Daher sei nicht die Frage, wieviel Smartness eine Stadt habe, sondern eher, wieviel Urbanitätspotenzial eine smarte Stadt bieten könne, so Bauriedl. Dafür sei entscheidend, wer die eingesetzten Technologien kontrolliere, wem die gewonnen Daten gehören und welchen Beitrag sie für eine partizipative Demokratie, ökologische Nachhaltigkeit und soziale Gerechtigkeit leisten können.

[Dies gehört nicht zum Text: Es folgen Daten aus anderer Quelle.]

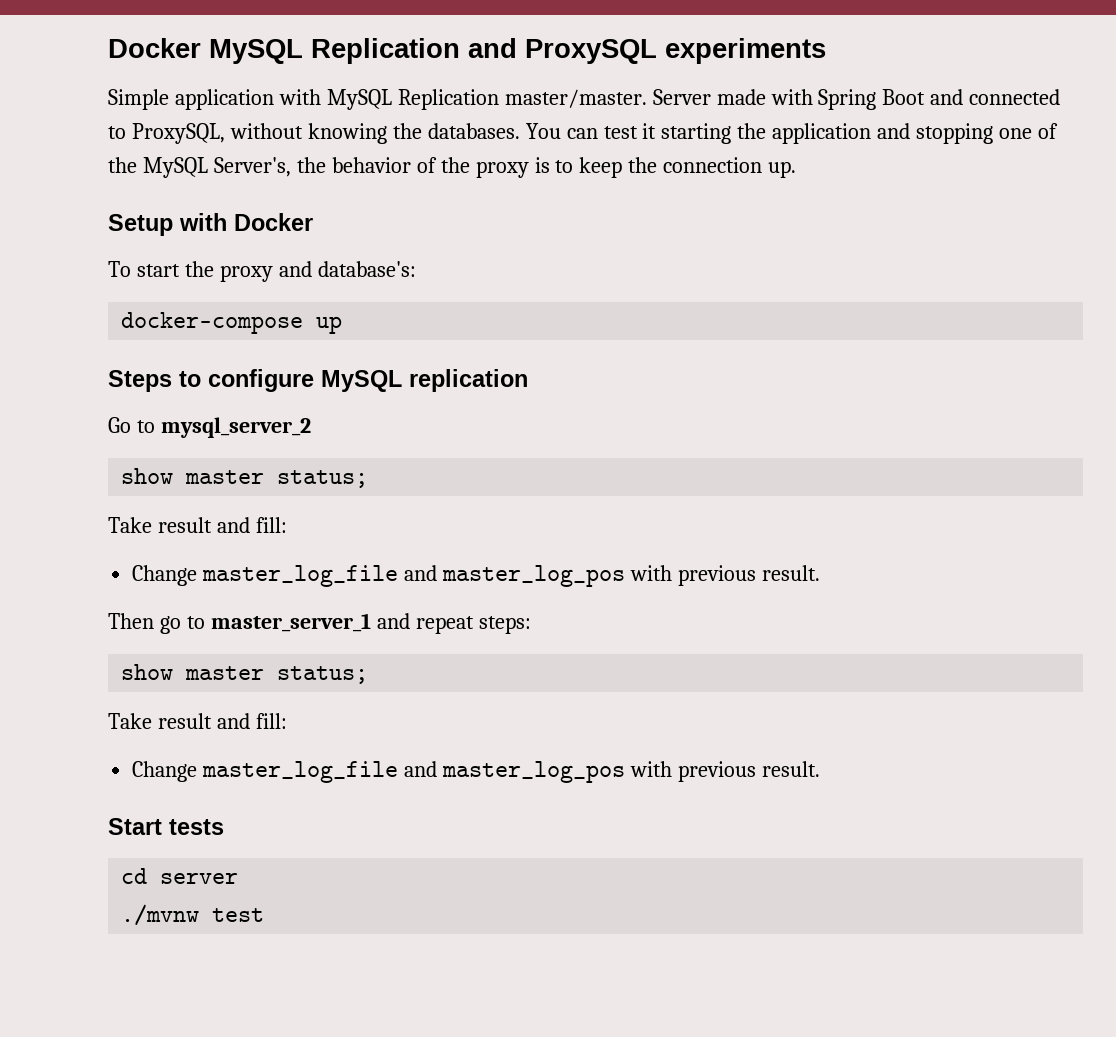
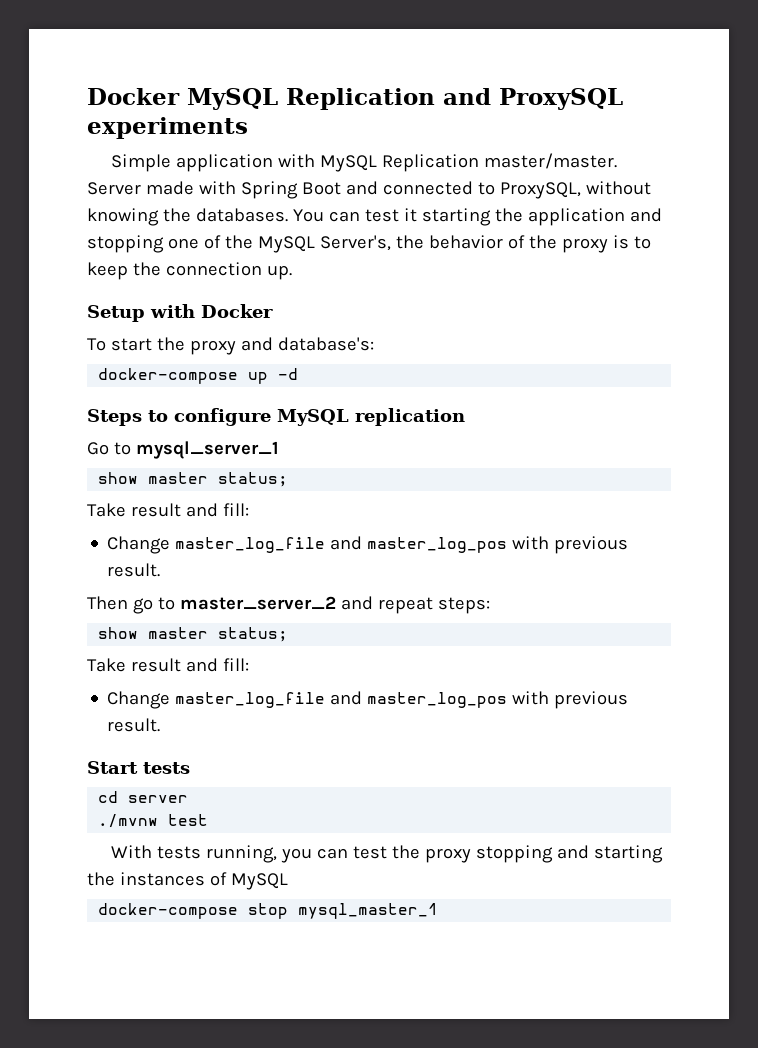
(343, 325) none -> [278,368,299,380] -d
[160,417,311,438] mysql_server_2 -> [135,441,279,459] mysql_server_1
[210,613,371,632] master_server_1 -> [179,596,336,610] master_server_2
(265, 915) none -> [111,845,664,863] [87,872,288,890] [98,903,439,919] // With tests running, you can test the proxy stopping and starting the instances of MySQL // docker-compose stop mysql_master_1

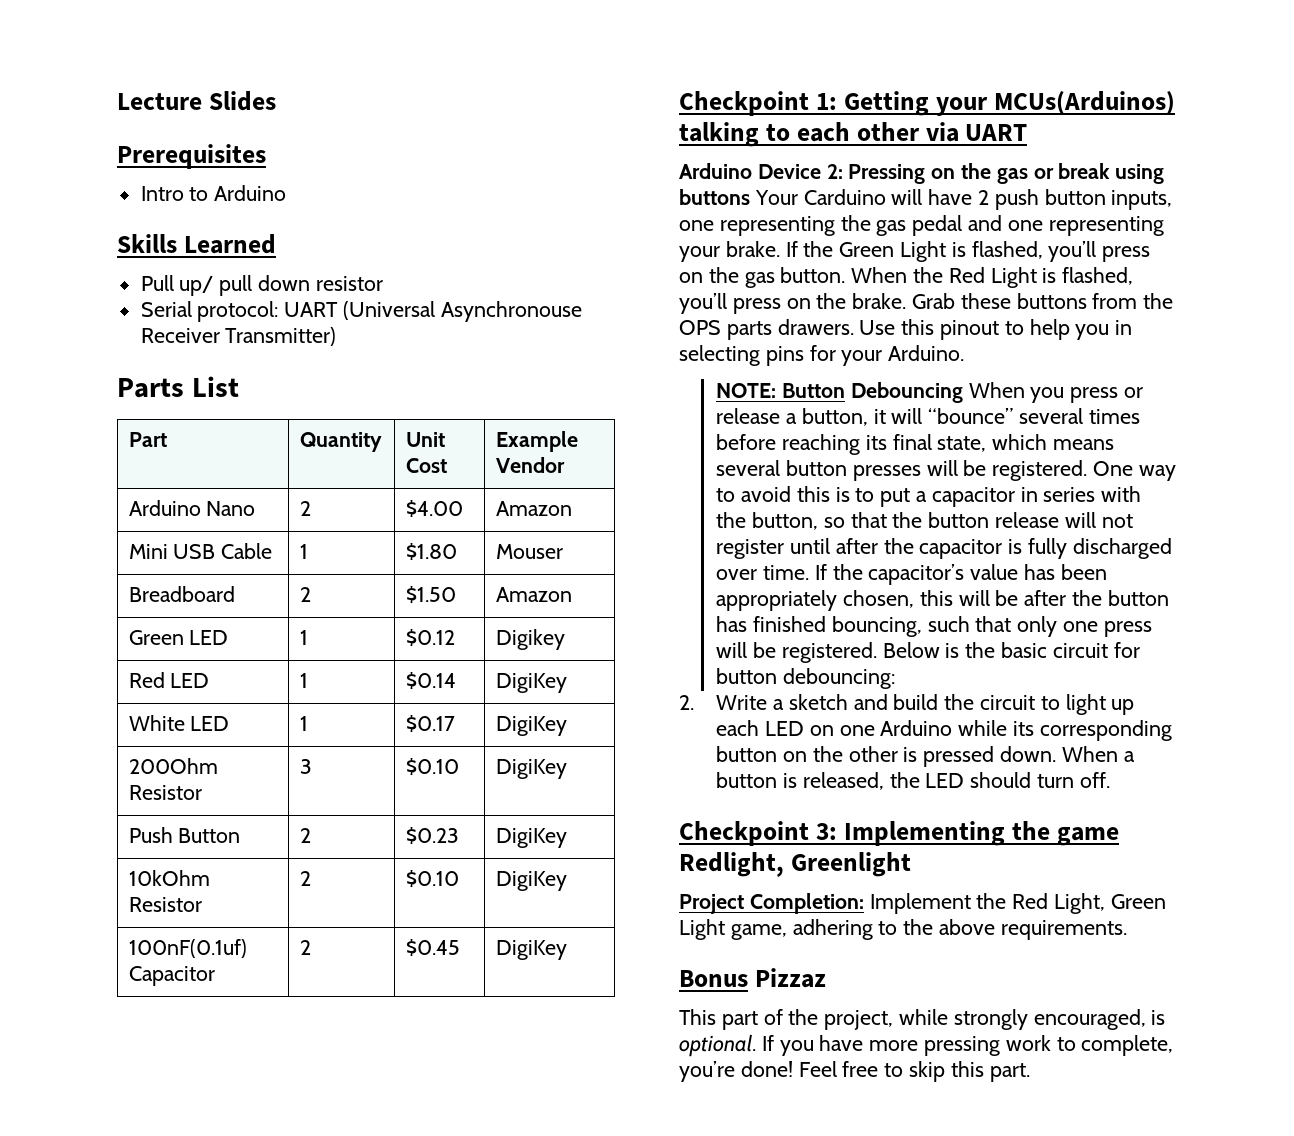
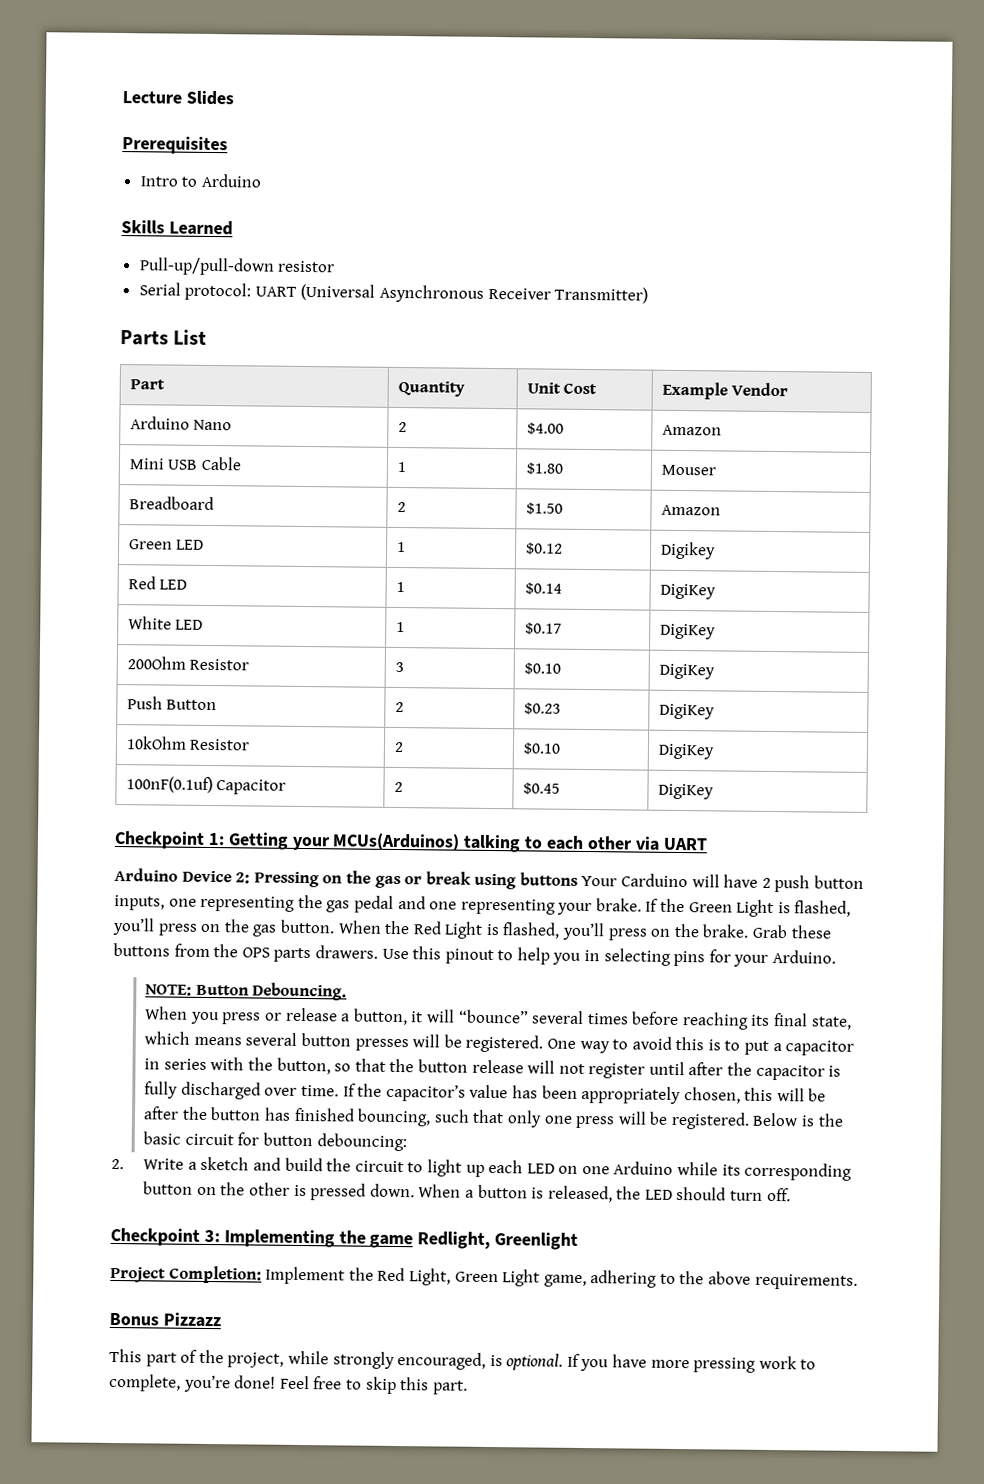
[140,275,311,296] Pull up/ pull down -> [138,257,275,276] Pull-up/pull-down
[440,301,582,322] Asynchronouse -> [379,284,485,303] Asynchronous
[850,382,963,403] Debouncing -> [252,982,348,1001] Debouncing. //
[754,968,826,988] Pizzaz -> [162,1312,221,1328] Pizzazz

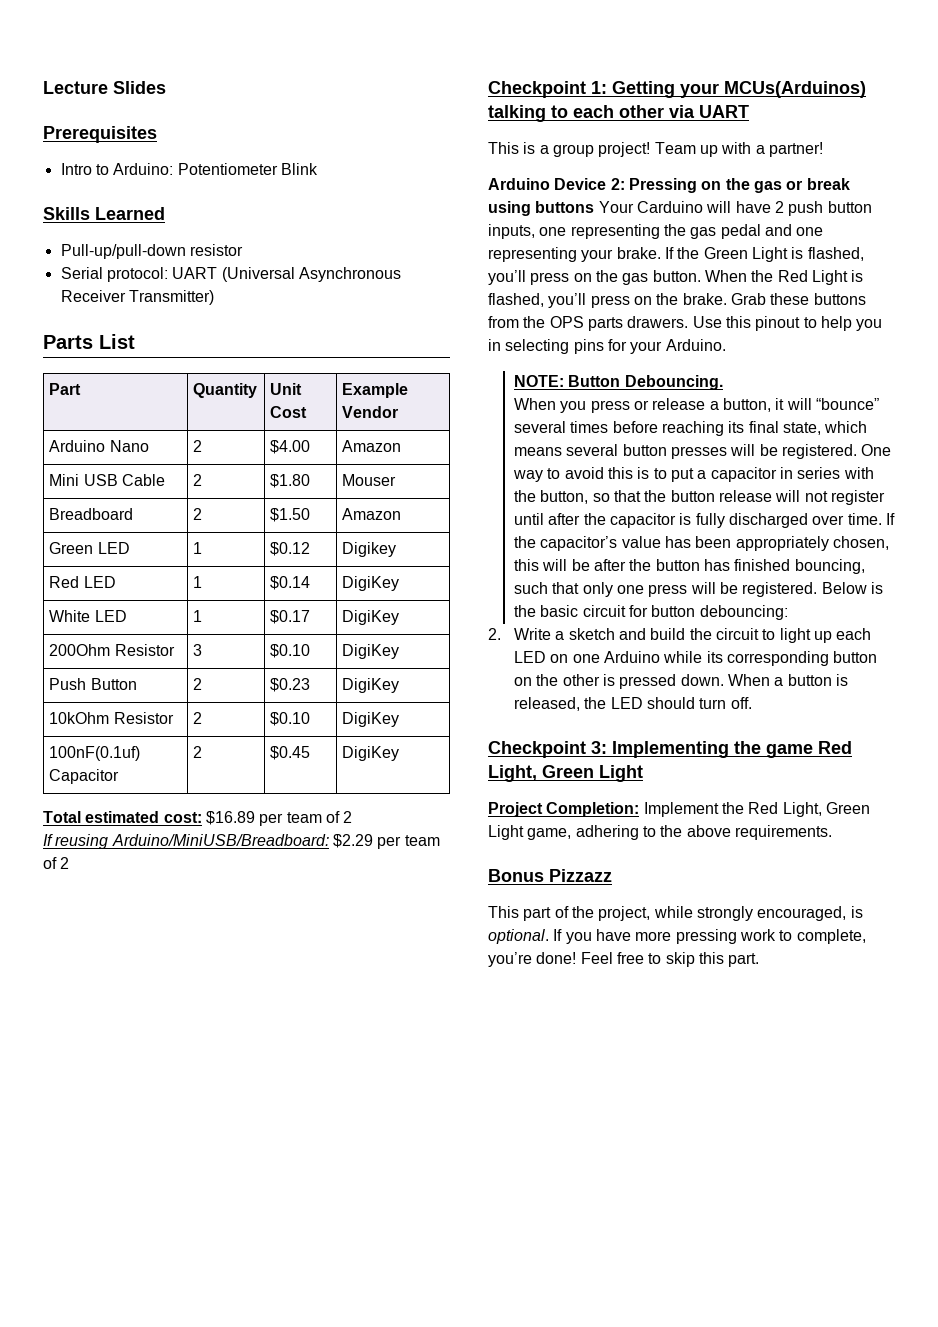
[200,173,262,188] Arduino -> [113,163,318,175] Arduino: Potentiometer Blink
[396,461,406,473] 1 -> [193,474,203,486] 2
(714, 791) none -> [43,811,353,826] [43,834,440,849] [43,857,70,869] // Total estimated cost: $16.89 per team of 2 // If reusing Arduino/MiniUSB/Breadboard: $2.29 per team of 2
(707, 844) none -> [488,142,823,157] // This is a group project! Team up with a partner!
[417,1231,579,1250] Redlight, Greenlight -> [818,741,852,754] [488,765,643,782] Red Light, Green Light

Grundsätzlich ging die Veranstaltung am Sonntag mit unterschiedlichen Forderung des Bündnisses von zehn Organisationen zu Ende. Die politische Regulierung der Digitalisierung müsse auf umwelt-, sozial- und entwicklungspolitische Ziele hin ausgerichtet werden. Gleichzeitig solle die Technologie-Branche verpflichtet werden, in den Abbau- und Produktionsländern die Prinzipien menschenrechtlicher und ökologischer Sorgfaltspflichten zu erfüllen. Bei den Themen Datenschutz und Kontrolle von Monopolen sehe man ebenfalls dringenden Handlungsbedarf.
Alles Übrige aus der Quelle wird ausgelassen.